How many calories were in your last meal? Do you know how many litres of water were required to grow it? We've got the answer and it's not very sustainable. We're working to reduce water waste in agriculture.
Stock image of a burger in front of flames

A standard burger has around 500 calories. That means around 500 litres of water was used to create A SINGLE BURGER.

There’s nothing quite like a Sunday morning Macca’s run. Scoffing down around 900 calories of pure shame, regret and insistence that you’re never drinking again (until next weekend). In that moment you are probably thinking a lot of things, but we bet one of them isn’t that your shame breakfast required around 900 litres of water to be produced. That’s right, to grow a single calorie of food requires about one litre of water. Think about how much you eat in a day (even a day when you aren’t eating McDonald’s). Imagine how much water is required to grow the food you eat in a year. Times that by your lifetime, and then by the 7 billion people on Earth. Yeah, it’s a pretty staggering concept.

Most of us are quite lucky, we don’t have to think about how much water was required to make our food. Our biggest concern is what the taxi driver will think of us when we ask them to go through the drive-thru and order four bacon and egg McMuffins. Not everyone is as fortunate as us. Many people have to grow their own food to survive or rely on crops to make a living. Those people think very long and hard about how much water their food requires. And despite years of experience farming, the only way of knowing if their crops are getting enough, or too much, water is to wait until the plant shows physical signs of stress. By then the damage is done and they will have a lower, or no yield. For some, this can literally mean the difference between life and death.

Water management in Tanzania

Dr Michael Robertson isn’t a farmer, but he also spends a lot of time thinking about how much water crops need. He’s part of our team of agriculture scientists focussing on how information and communication technology can help farmers. They have invented a digital device called the Chameleon. The Chameleon is reasonably simple – it measures how moist the soil is under the crops. Just like the famous multi-coloured reptile, the lights on the display change colour depending on how wet the soil is: blue for wet, green for moist and red for dry. All the farmer needs to do is simply connect the reader to the sensor in the soil and get a reading for various depths in the profile. And the best part? Chameleon only costs a few dollars (AU) to manufacture, making it a truly viable solution for poor farming communities around the world.
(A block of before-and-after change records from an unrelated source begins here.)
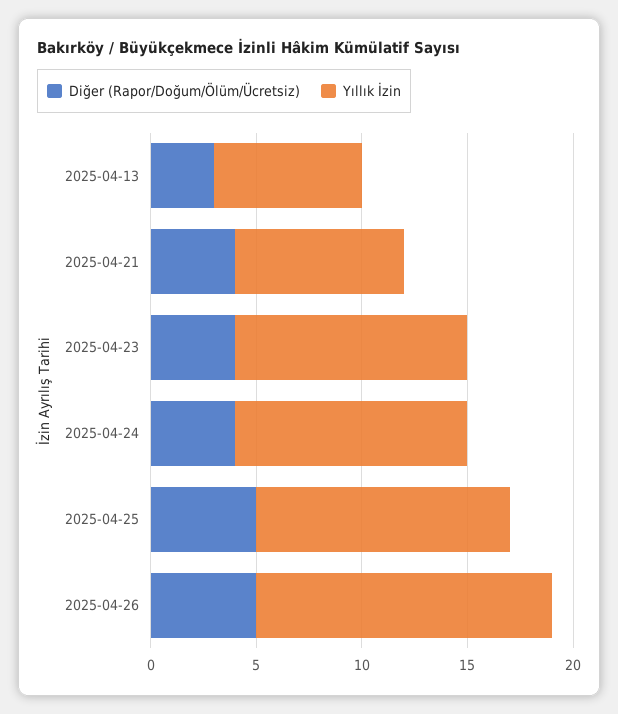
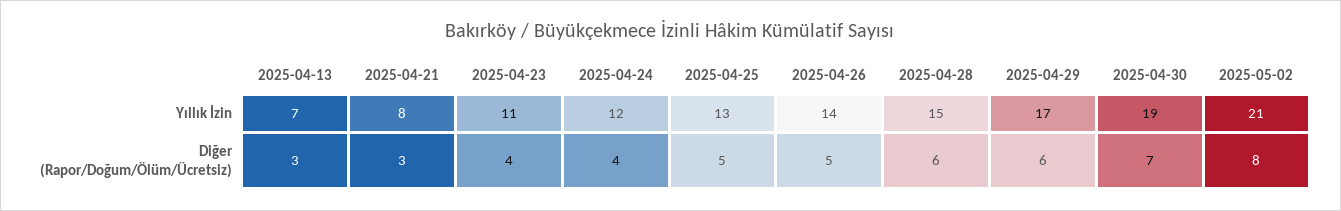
Diğer (Rapor/Doğum/Ölüm/Ücretsiz), 2025-04-21: 4 -> 3
Yıllık İzin, 2025-04-24: 11 -> 12
Yıllık İzin, 2025-04-25: 12 -> 13
Yıllık İzin, 2025-04-28: none -> 15
Yıllık İzin, 2025-04-29: none -> 17
Yıllık İzin, 2025-04-30: none -> 19
Yıllık İzin, 2025-05-02: none -> 21
Diğer (Rapor/Doğum/Ölüm/Ücretsiz), 2025-04-28: none -> 6
Diğer (Rapor/Doğum/Ölüm/Ücretsiz), 2025-04-29: none -> 6
Diğer (Rapor/Doğum/Ölüm/Ücretsiz), 2025-04-30: none -> 7
Diğer (Rapor/Doğum/Ölüm/Ücretsiz), 2025-05-02: none -> 8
The coloured indicators on Chameleon shows how wet the soil is

The coloured indicators on Chameleon shows how wet the soil is

Blue for wet, green for moist and red for dry

This simple device is already having a huge positive impact in the farming communities where it has been tested. And as if creating Chameleon wasn’t enough, the team have also invented a device that tests fertiliser in the soil: FullStop. It works by collecting moisture from the soil and indicating how much fertiliser is there with colour-changing paper strips. So if a farmer uses both Chameleon and FullStop, they know exactly what’s going on underground.

So, when you’re sitting down to your next meal, work out how many litres of water it took to grow the food you are eating. One litre per calorie. Think about the power that a simple digital technology like the Chameleon has to change the lives of farmers.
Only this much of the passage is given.